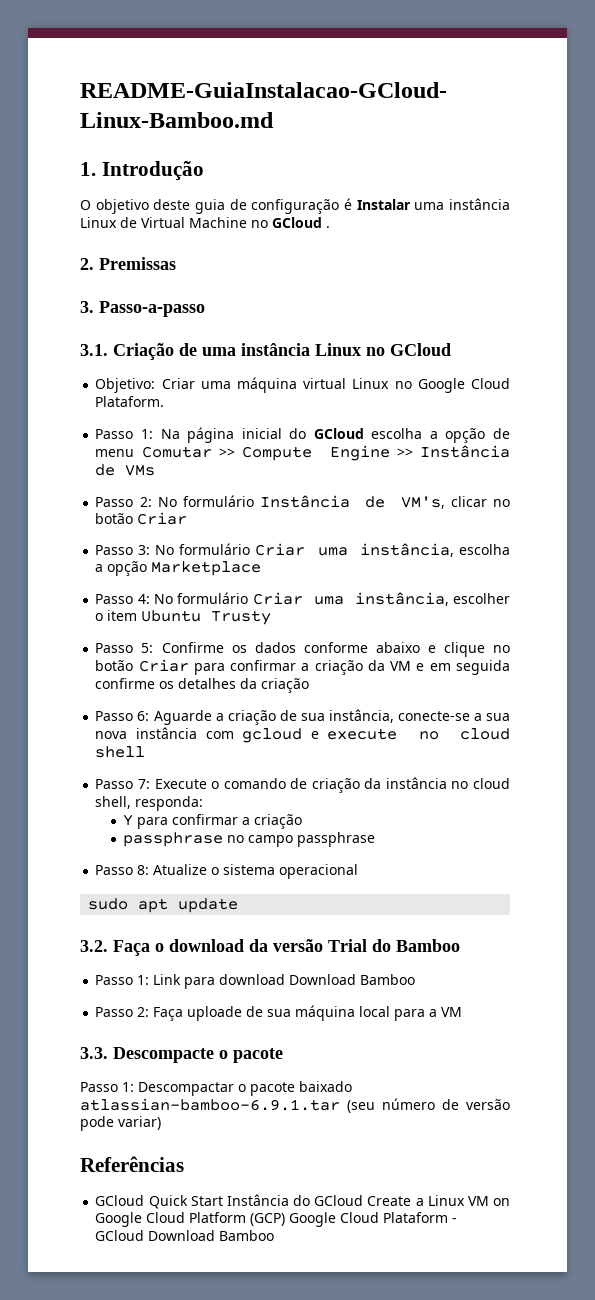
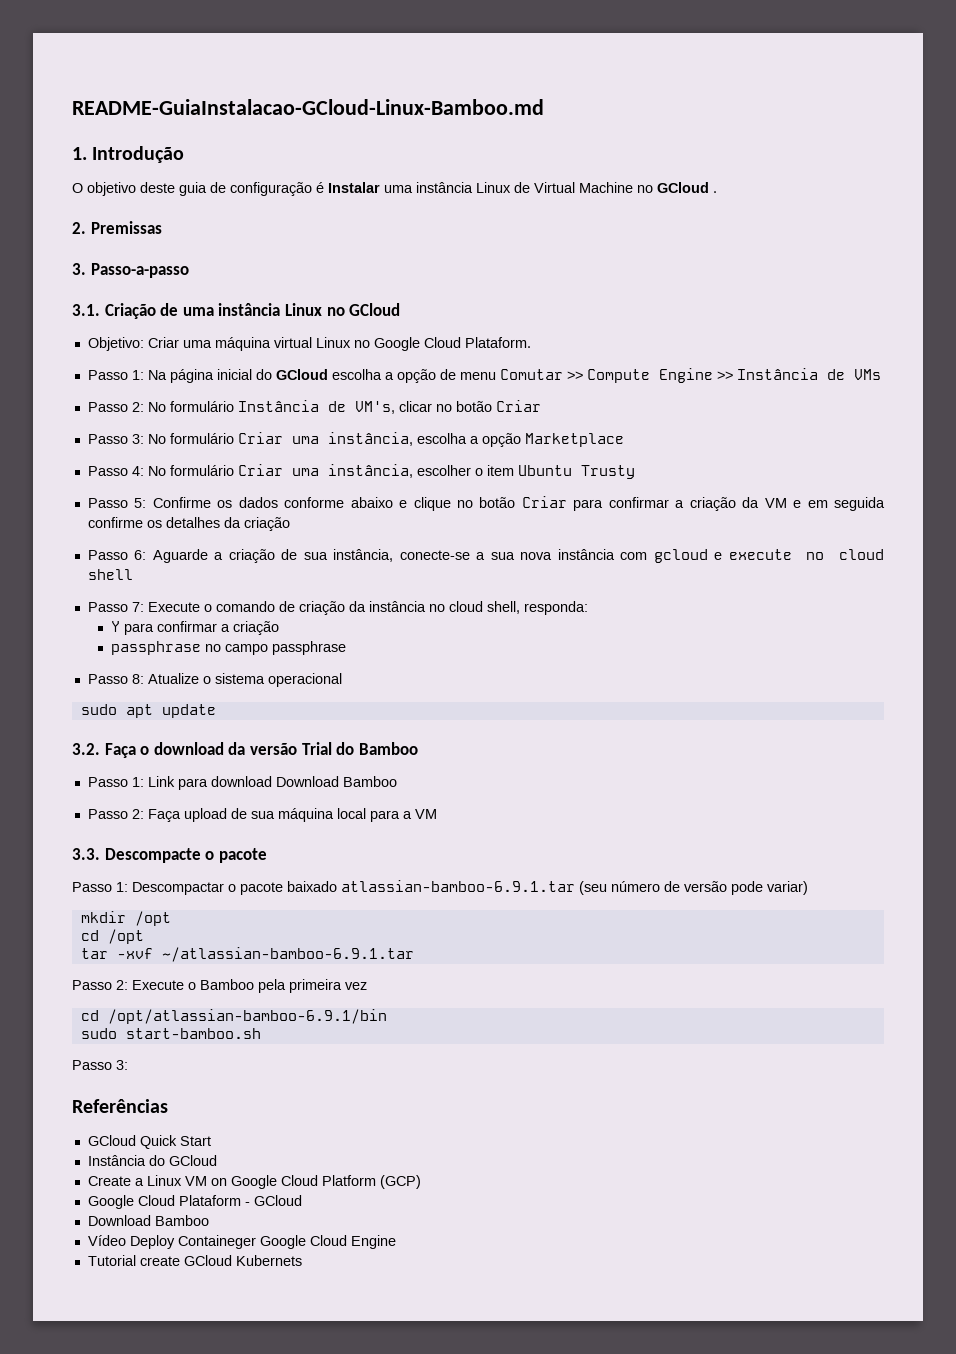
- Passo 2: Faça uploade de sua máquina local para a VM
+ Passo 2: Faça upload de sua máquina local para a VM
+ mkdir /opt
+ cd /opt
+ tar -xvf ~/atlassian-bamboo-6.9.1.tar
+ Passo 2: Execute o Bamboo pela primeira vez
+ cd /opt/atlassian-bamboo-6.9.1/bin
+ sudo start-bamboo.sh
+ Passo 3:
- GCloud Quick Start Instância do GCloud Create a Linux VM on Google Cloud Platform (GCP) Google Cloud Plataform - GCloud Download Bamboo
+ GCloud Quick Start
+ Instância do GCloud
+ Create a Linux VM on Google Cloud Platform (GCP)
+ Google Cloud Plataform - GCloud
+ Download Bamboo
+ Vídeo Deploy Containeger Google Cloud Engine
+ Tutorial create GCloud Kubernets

▶ **Task statement**: Each record should be printed exactly as it appears, leaving the pictures out.

▶ **Answer section**:
- Passo 2: Faça uploade de sua máquina local para a VM
+ Passo 2: Faça upload de sua máquina local para a VM
+ mkdir /opt
+ cd /opt
+ tar -xvf ~/atlassian-bamboo-6.9.1.tar
+ Passo 2: Execute o Bamboo pela primeira vez
+ cd /opt/atlassian-bamboo-6.9.1/bin
+ sudo start-bamboo.sh
+ Passo 3:
- GCloud Quick Start Instância do GCloud Create a Linux VM on Google Cloud Platform (GCP) Google Cloud Plataform - GCloud Download Bamboo
+ GCloud Quick Start
+ Instância do GCloud
+ Create a Linux VM on Google Cloud Platform (GCP)
+ Google Cloud Plataform - GCloud
+ Download Bamboo
+ Vídeo Deploy Containeger Google Cloud Engine
+ Tutorial create GCloud Kubernets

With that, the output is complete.